Essa rotina se estendeu por cerca de um ano. Durante esse período, ele conta que foi infectado com sífilis duas vezes e que levou um golpe de um de seus parceiros, que esperou ele ficar inconsciente para esvaziar sua conta bancária.

“Estava totalmente desligado da realidade, usando as drogas para fugir dela”, diz.

“O ponto de virada foi quando fui roubado. Percebi que não dava mais para continuar daquele jeito e fui morar com a minha mãe no interior. Precisava de ajuda.”





Samuel fez terapia e ficou alguns meses longe do chemsex. Quando retornou a São Paulo, ainda teve contato com a metanfetamina mais algumas vezes, mas afirma ter se livrado do vício.

“Depois que me afastei, passei a me interessar mais pela questão, pesquisar sobre chemsex e o efeito das drogas”, diz.

“Hoje em dia, converso muito com meus amigos sobre isso, tento ajudá-los."

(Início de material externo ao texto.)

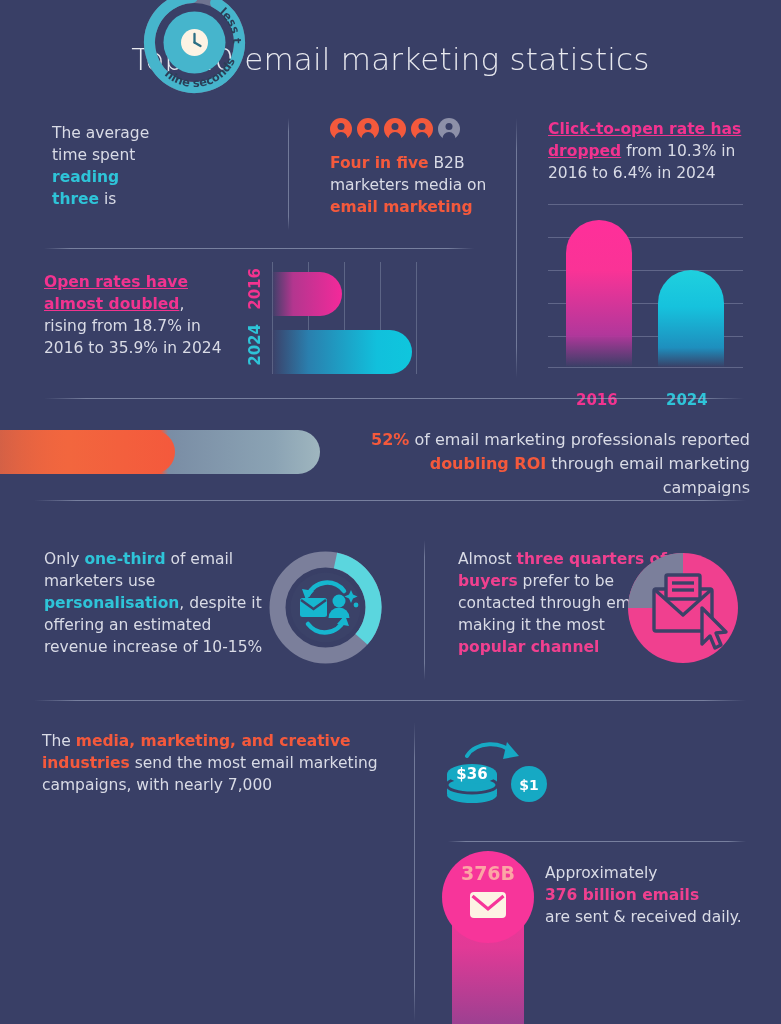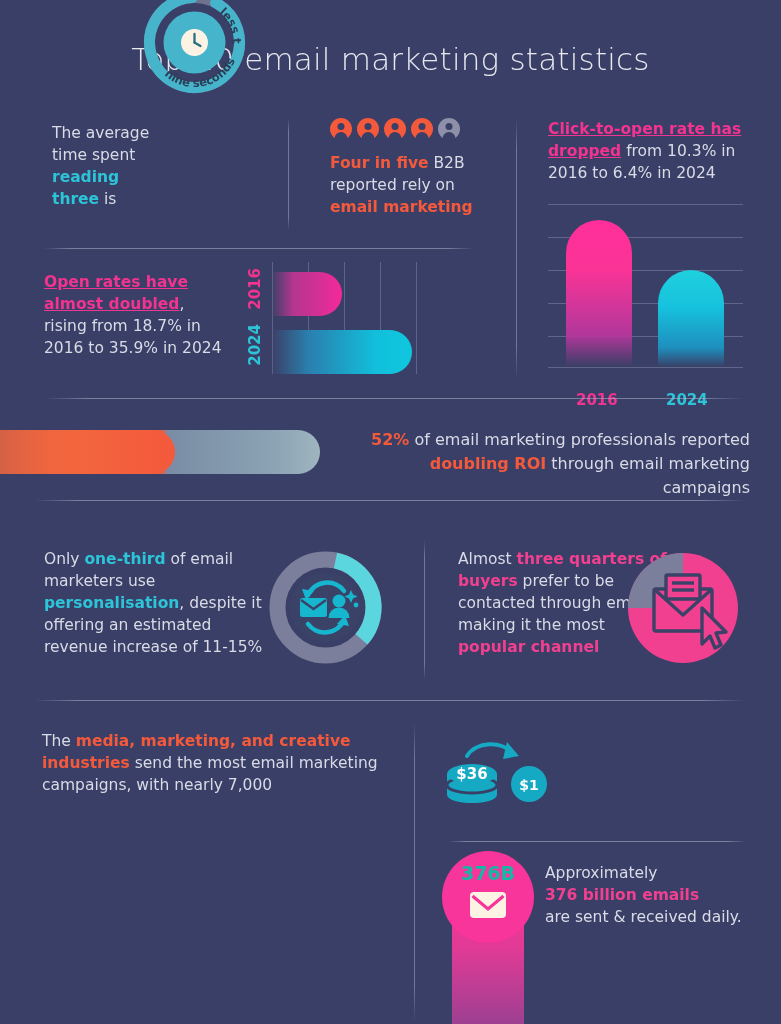--- a/index.html
+++ b/index.html
@@ -105,21 +105,21 @@
       background:#f4593c; display:flex; align-items:center; justify-content:center; }
   #coins { position:absolute; left:443px; top:738px; width:105px; height:70px; }
   #txt-36 { position:absolute; left:578px; top:732px; width:195px; }
 
   
   #b376-bar { position:absolute; left:452px; top:885px; width:72px; height:139px;
       background:linear-gradient(to bottom, #f7359a 0%, #e13a96 45%, #9d4091 100%); }
   #b376-circle { position:absolute; left:442px; top:851px; width:92px; height:92px;
       border-radius:50%; background:#f7359a; }
   #b376-num { position:absolute; left:442px; top:862px; width:92px; text-align:center;
-      font-size:19px; font-weight:bold; color:#14b8a6; font-family:"DejaVu Sans", sans-serif;}
+      font-size:19px; font-weight:bold; color:#fca5a5; font-family:"DejaVu Sans", sans-serif;}
   #txt-376 { position:absolute; left:545px; top:862px; width:215px; }
 </style>
 </head>
 <body>
 
 <div class="page">
 
   <div class="title">Top 10 email marketing statistics</div>
 
   <div id="sec-clock">
@@ -157,21 +157,21 @@
     <div class="people-row">
       <span class="person"></span>
       <span class="person"></span>
       <span class="person"></span>
       <span class="person"></span>
       <span class="person muted"></span>
     </div>
     <div class="txt">
       <span class="b-or">Four in five</span>
       <span>B2B</span><br>
-      <span>reported rely on</span><br>
+      <span>marketers media on</span><br>
       <span class="b-or">email marketing</span>
     </div>
   </div>
 
   <div id="sec-cto" class="txt">
     <span class="b-pk">Click-to-open rate has dropped</span>
     <span>from 10.3% in 2016 to 6.4% in 2024</span>
   </div>
 
   <div id="cto-chart">
@@ -214,21 +214,21 @@
   <div id="sec-roi-txt" class="txt" style="font-size:16px; line-height:1.5;">
     <span class="b-or">52%</span>
     <span>of email marketing professionals reported</span><br>
     <span class="b-or">doubling ROI</span>
     <span>through email marketing campaigns</span>
   </div>
 
   <div class="hdiv" style="left:34px; top:500px; width:712px;"></div>
 
   <div id="sec-pers" class="txt">
-    <span>Only </span><span class="b-cy">one-third</span><span> of email marketers use </span><span class="b-cy">personalisation</span><span>, despite it offering an estimated revenue increase of 11-15%</span>
+    <span>Only </span><span class="b-cy">one-third</span><span> of email marketers use </span><span class="b-cy">personalisation</span><span>, despite it offering an estimated revenue increase of 10-15%</span>
   </div>
 
   <svg id="pers-donut" viewBox="0 0 115 115">
     <circle cx="57.5" cy="57.5" r="48" fill="none" stroke="#7b7f9b" stroke-width="16"></circle>
     <circle cx="57.5" cy="57.5" r="48" fill="none" stroke="#5bd6de" stroke-width="16" stroke-dasharray="100 202" transform="rotate(-78 57.5 57.5)"></circle>
     <circle cx="57.5" cy="57.5" r="35" fill="#3b4268"></circle>
     <g fill="none" stroke="#16b6cf" stroke-width="4.5" stroke-linecap="round">
       <path d="M 40 45 A 21 21 0 0 1 76 41"></path>
       <path d="M 76 70 A 21 21 0 0 1 40 74"></path>
     </g>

'Não podemos culpar os envolvidos'

O médico infectologista Álvaro Furtado da Costa, do Centro de Referência e Treinamento DST/AIDS do Estado de São Paulo, também acompanha o crescimento do interesse pelo chemsex nas grandes cidades do Brasil.

Segundo ele, os maiores perigos da prática são, além da maior vulnerabilidade para contaminação por infecções sexualmente transmissíveis, o risco de overdoses e adicção e os efeitos na saúde mental.





“Existem pacientes que fazem uso recreativo e controlado, que não chegam à dependência, mas outros acabam se envolvendo no uso abusivo”, diz.

“Nossa maior dificuldade hoje, como profissionais da saúde, é identificar o paciente antes que ele chegue a um estágio preocupante. Quando o paciente chega ao uso abusivo, precisamos basicamente trazê-lo de volta à realidade — e, por vezes, esse pode ser um processo muito difícil.”


Sob efeito de drogas, as pessoas ficam mais vulneráveis para contaminação por doenças sexualmente transmissíveis, apontam especialistas

(foto: Getty Images)

O médico britânico Richard Ma, que trata muitos pacientes envolvidos com chemsex em Londres, afirma ainda que drogas como a metanfetamina e o GHB podem aumentar a desinibição e a hipersexualidade, levando a algumas experiências sexuais das quais os usuários podem se arrepender posteriormente ou até a casos de abuso sexual.

“Outros efeitos nocivos de drogas específicas incluem agitação, paranoia, psicoses e intensas ‘quedas’ que podem fazer com que os usuários se sintam suicidas. Há também interações medicamentosas perigosas com uma variedade de substâncias, incluindo álcool e antirretrovirais para o HIV”, afirmou à BBC Brasil.





No Reino Unido e em outros países europeus, existem atualmente diversas instituições e projetos, governamentais e independentes, que se dedicam a informar e prestar serviços a praticantes do chemsex.

Para Álvaro Furtado da Costa, faltam esforços do tipo no Brasil. “Precisamos preparar melhor os médicos para atender essas pessoas, mas também falar mais do assunto publicamente”, diz.

Segundo o médico, alguns países do mundo possuem cartilhas que destrincham exatamente as consequências de cada uma das substâncias e até orientam como usá-las, em uma espécie de esforço de redução de danos que é extremamente efetivo.

“O sexo no mundo LGBTQIA+ ainda é um tabu em nossa sociedade, e muitas pessoas carregam preconceitos e acreditam que a comunidade é promíscua”, afirma Costa.

“Não podemos simplesmente culpar os envolvidos, precisamos entender que existe um contexto de vulnerabilidade social, e muitas vezes individual, que as leva a entrar nesse mundo.”